Economic inequality has been on the rise since the financial crash six years ago that resulted in the global recession, he said, and a solution to the crisis has yet to be established.

The cardinal called for an “inclusive and sustainable” global economy, where rich and poor nations are integrated and work together. The common good, the goal of all human striving, is personal and social and universal,” he said. “A most important corollary is that persons and communities who are economic actors are also moral actors. The same point can be made in another way: all economic choices, whether as consumers, business leaders, bankers, or policy-makers, inescapably have a moral dimension.

The economy, he continued, is no more a morality-free zone than politics, civil society, or the family. Economics, like all sciences, contains its own truths, which are studied and furthered by economic historians, philosophers, mathematicians and other specialists. To this, the Church offers the dialogue of faith. Economy needs to recover its sense of responsibility for the welfare of all denizens of the global household, he said.

Cardinal Turkson also reiterated his Pontifical Council’s controversial 2011 call for a global authority to regulate the global economy, which urges the world community to recognize that the global common good is seriously compromised by the failings of the international financial and monetary systems, and accordingly to exercise proportional responsibility for it.

Moreover, he noted how with globalization, what we experience, increasingly, is the complex interdependence of many human realities that we used to think of as separate from one another. He quoted Pope Francis, saying: It is intolerable that thousands of people continue to die every day from hunger, even though substantial quantities of food are available, and often simply wasted. The Holy Father went on to denounce what he referred to as the globalization of indifference.
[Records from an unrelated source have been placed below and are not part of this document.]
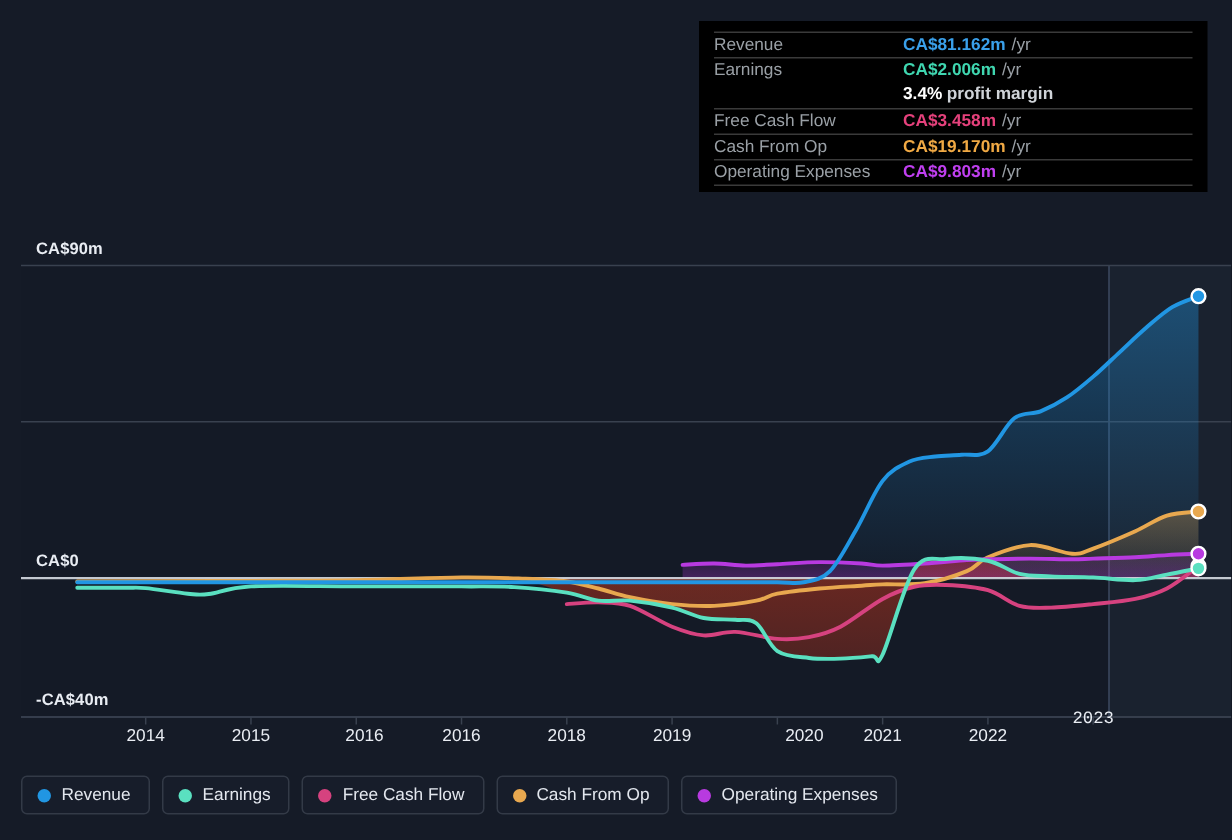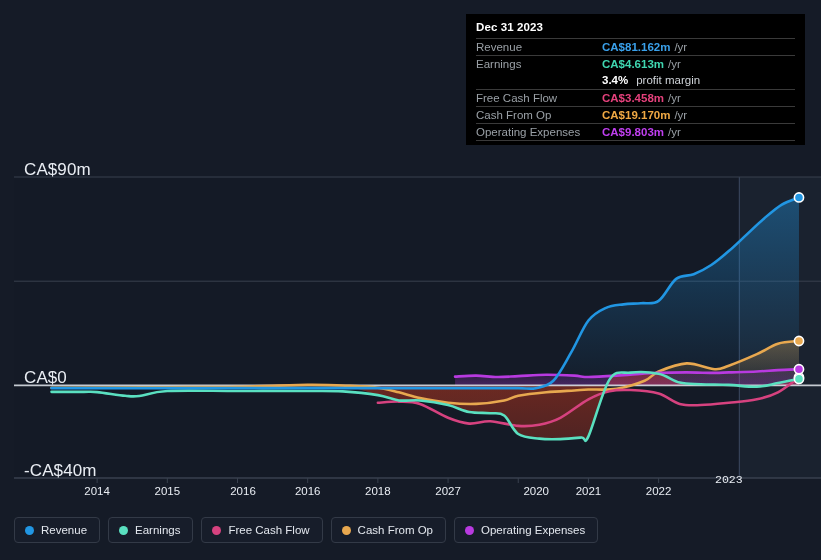--- a/index.html
+++ b/index.html
@@ -21,23 +21,24 @@
     position: absolute;
     left: 0; top: 0;
     width: 821px; height: 500px;
   }
   .plot-svg { position: absolute; left: 0; top: 0; }
 
   
   .ylabel {
     position: absolute;
     color: #e9edf3;
-    font-size: 17px;
+    font-size: 11px;
     letter-spacing: .1px;
     white-space: nowrap;
+    font-weight: bold;
   }
   .xlabel {
     position: absolute;
     color: #e9edf3;
     font-size: 11.5px;
     text-align: right;
     white-space: nowrap;
     transform: translateX(-50%);
   }
 
@@ -67,21 +68,21 @@
   }
   .tt-row.no-rule { border-top: none; }
   .tt-label {
     color: #9aa0a6;
     width: 126px;
     flex: none;
     white-space: nowrap;
   }
   .tt-val { font-weight: bold; white-space: nowrap; }
   .tt-unit { color: #9aa0a6; font-weight: normal; margin-left: 4px; }
-  .tt-sub { color: #cfd3d8; font-weight: normal; margin-left: 8px; }
+  .tt-sub { color: #cfd3d8; font-weight: bold; margin-left: 3px; }
   .tt-bottom-rule {
     border-top: 1px solid #3a3a3a;
     height: 0;
   }
 
   
   .legend {
     position: absolute;
     left: 14px; top: 517px;
     display: flex;
@@ -172,38 +173,37 @@
       <div class="ylabel" style="left: 24px; top: 160px;">CA$90m</div>
       <div class="ylabel" style="left: 24px; top: 368.385px;">CA$0</div>
       <div class="ylabel" style="left: 24px; top: 461px;">-CA$40m</div>
     </div>
   <div id="x-axis-labels">
       <div class="xlabel" style="left: 97.1296px; top: 485px;">2014</div>
       <div class="xlabel" style="left: 167.315px; top: 485px;">2015</div>
       <div class="xlabel" style="left: 243px; top: 485px;">2016</div>
       <div class="xlabel" style="left: 307.685px; top: 485px;">2016</div>
       <div class="xlabel" style="left: 377.87px; top: 485px;">2018</div>
-      <div class="xlabel" style="left: 448.056px; top: 485px;">2027</div>
+      <div class="xlabel" style="left: 448.056px; top: 485px;">2019</div>
       <div class="xlabel" style="left: 518.241px; top: 485px; margin-left: 18px;">2020</div>
       <div class="xlabel" style="left: 588.426px; top: 485px;">2021</div>
       <div class="xlabel" style="left: 658.611px; top: 485px;">2022</div>
       <div class="xlabel" style="left: 728.796px; top: 473px; font-family: Liberation Mono, monospace;">2023</div>
     </div>
 
   <div class="tooltip">
-    <div class="tt-title">Dec 31 2023</div>
     <div id="tt-rows">
         <div class="tt-row">
           <span class="tt-label">Revenue</span>
           <span class="tt-val" style="color: rgb(58, 160, 234);">CA$81.162m</span>
           <span class="tt-unit">/yr</span>
         </div>
         <div class="tt-row">
           <span class="tt-label">Earnings</span>
-          <span class="tt-val" style="color: rgb(63, 214, 176);">CA$4.613m</span>
+          <span class="tt-val" style="color: rgb(63, 214, 176);">CA$2.006m</span>
           <span class="tt-unit">/yr</span>
         </div>
         <div class="tt-row no-rule">
           <span class="tt-label"></span>
           <span class="tt-val" style="color: rgb(255, 255, 255);">3.4%</span>
           <span class="tt-sub">profit margin</span>
         </div>
         <div class="tt-row">
           <span class="tt-label">Free Cash Flow</span>
           <span class="tt-val" style="color: rgb(229, 65, 124);">CA$3.458m</span>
On the contrary, said Cardinal Turkson, globalisation should finally also mean the globalisation of the common good. He said: “We must set aside familiar nostrums about invisible hands and unseen forces that largely leave out the vast majority, ignore the natural environment, and support the status quo.” Quoting Pope Francis, he added: A crisis can become a time of purification and a time to rethink our socio-economic models and of a certain understanding of progress that fed illusions, in order to recover what is most fully human.